The Mississippi Conference has two new ministries that are helping churches move to the next level of service. These new ministries are Online 2009 and Communities of Shalom. Both ministries have been received very well in the Mississippi Conference.

Online 2009 is a program designed to give Mississippi churches a way to reach out to their local and world communities for Christ by establishing a presence on the worldwide web and assisting pastors who have been reticent of the technological advances around them to establish e-mail accounts. The first phase of Online 2009, known as the pilot, recently sent out solicitations for churches to complete an application requesting assistance in establishing a website. The web development service is free for the selected churches. The only cost for the selected congregations is the webhosting fee, i.e., the cost to have their website on the worldwide web. Three churches were selected as pilot churches. They are Asbury UMC, Holly Springs, Haven UMC, Winona, and Mt Pleasant UMC, Gulfport. After the launch of the pilot websites at annual conference, other churches will be selected on a rolling basis. The goal of the program is for every African-American church in the Mississippi Conference to have a website.

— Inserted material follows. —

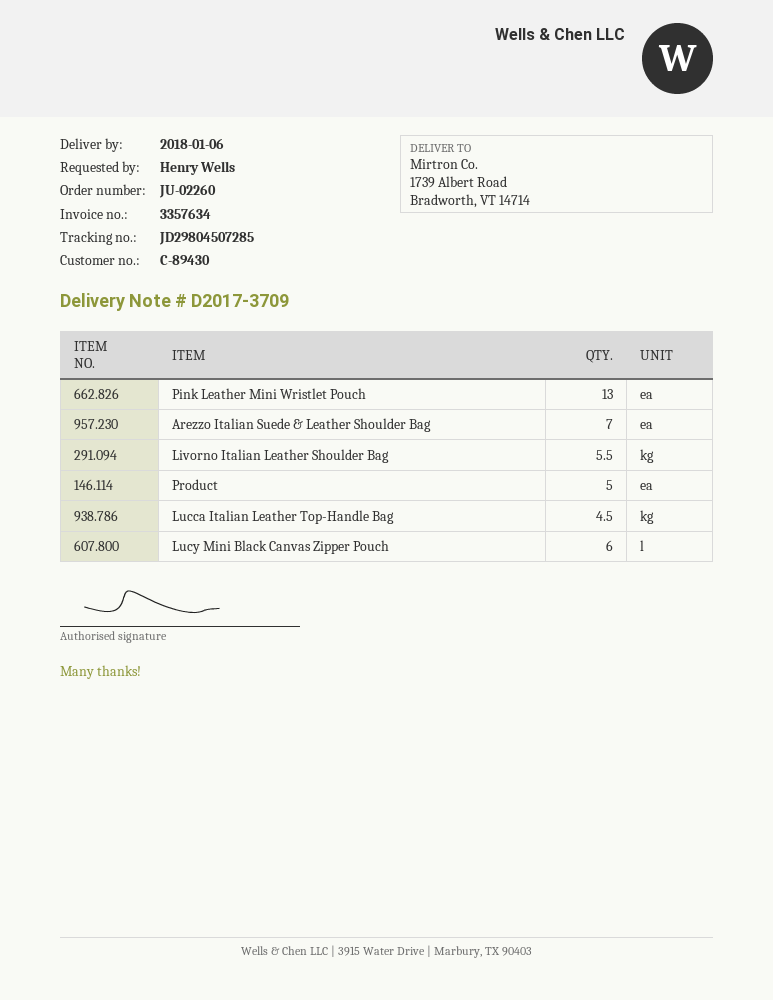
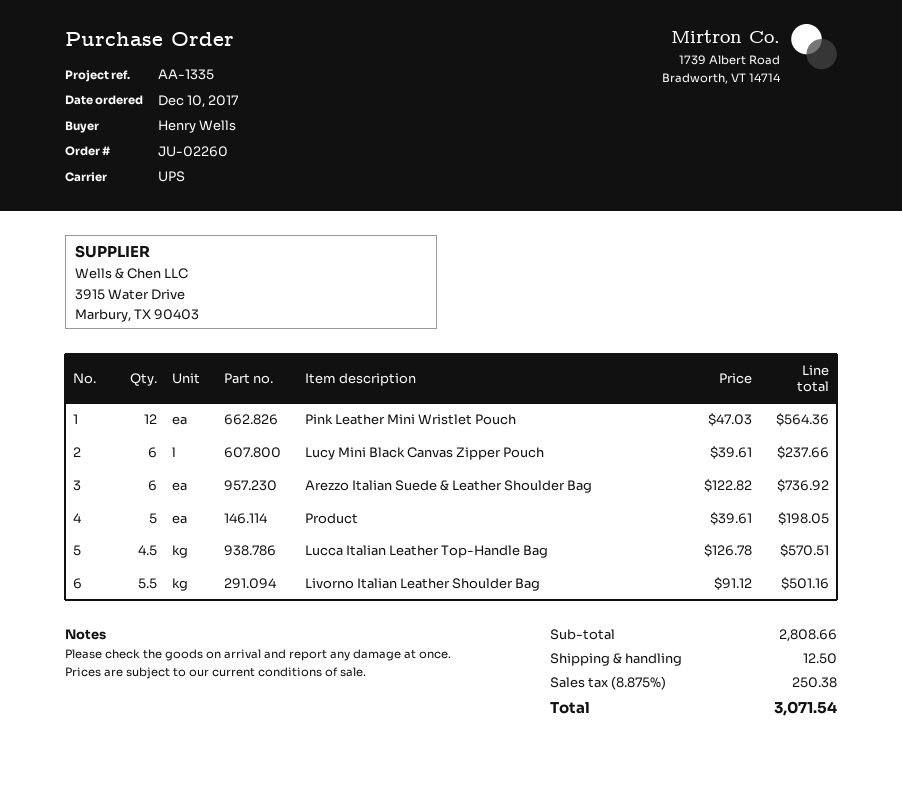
Pink Leather Mini Wristlet Pouch: 13 -> 12
Arezzo Italian Suede & Leather Shoulder Bag: 7 -> 6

Communities of Shalom is a ministry birthed at the General Conference of 1992. The purpose of this ministry is not only to address social justice issues on the surface, but to examine the root causes of economic and social disparity and solve problems via systemic changes. Several churches just completed the initial training for Communities of Shalom. They are: I Challenge You (ICU), a community program based at Revels UMC, Greenville; Unique Learning Center for Children (ULCC) based at Wesley UMC in Greenwood; Holmes County Town and Country Ministries based in Goodman; Cluster of Love, an ecumenical ministry based at New Zion UMC in Crystal Springs; and, Cornerstone Ministry, a cooperative ministry in the Forest Hill community in South Jackson which includes Middlebrook UMC and Forest Hill UMC. After the initial training, the selected sites, as a group, will go through five training sessions facilitated by the National Communities of Shalom representative, Will Dent. The training sessions will rotate sites to allow the national representative as well as Shalom participants to be exposed to as many sites as possible. After completing the five required training sessions, each site will be certified as a Communities of Shalom site and receive a start up grant from the National Communities of Shalom organization.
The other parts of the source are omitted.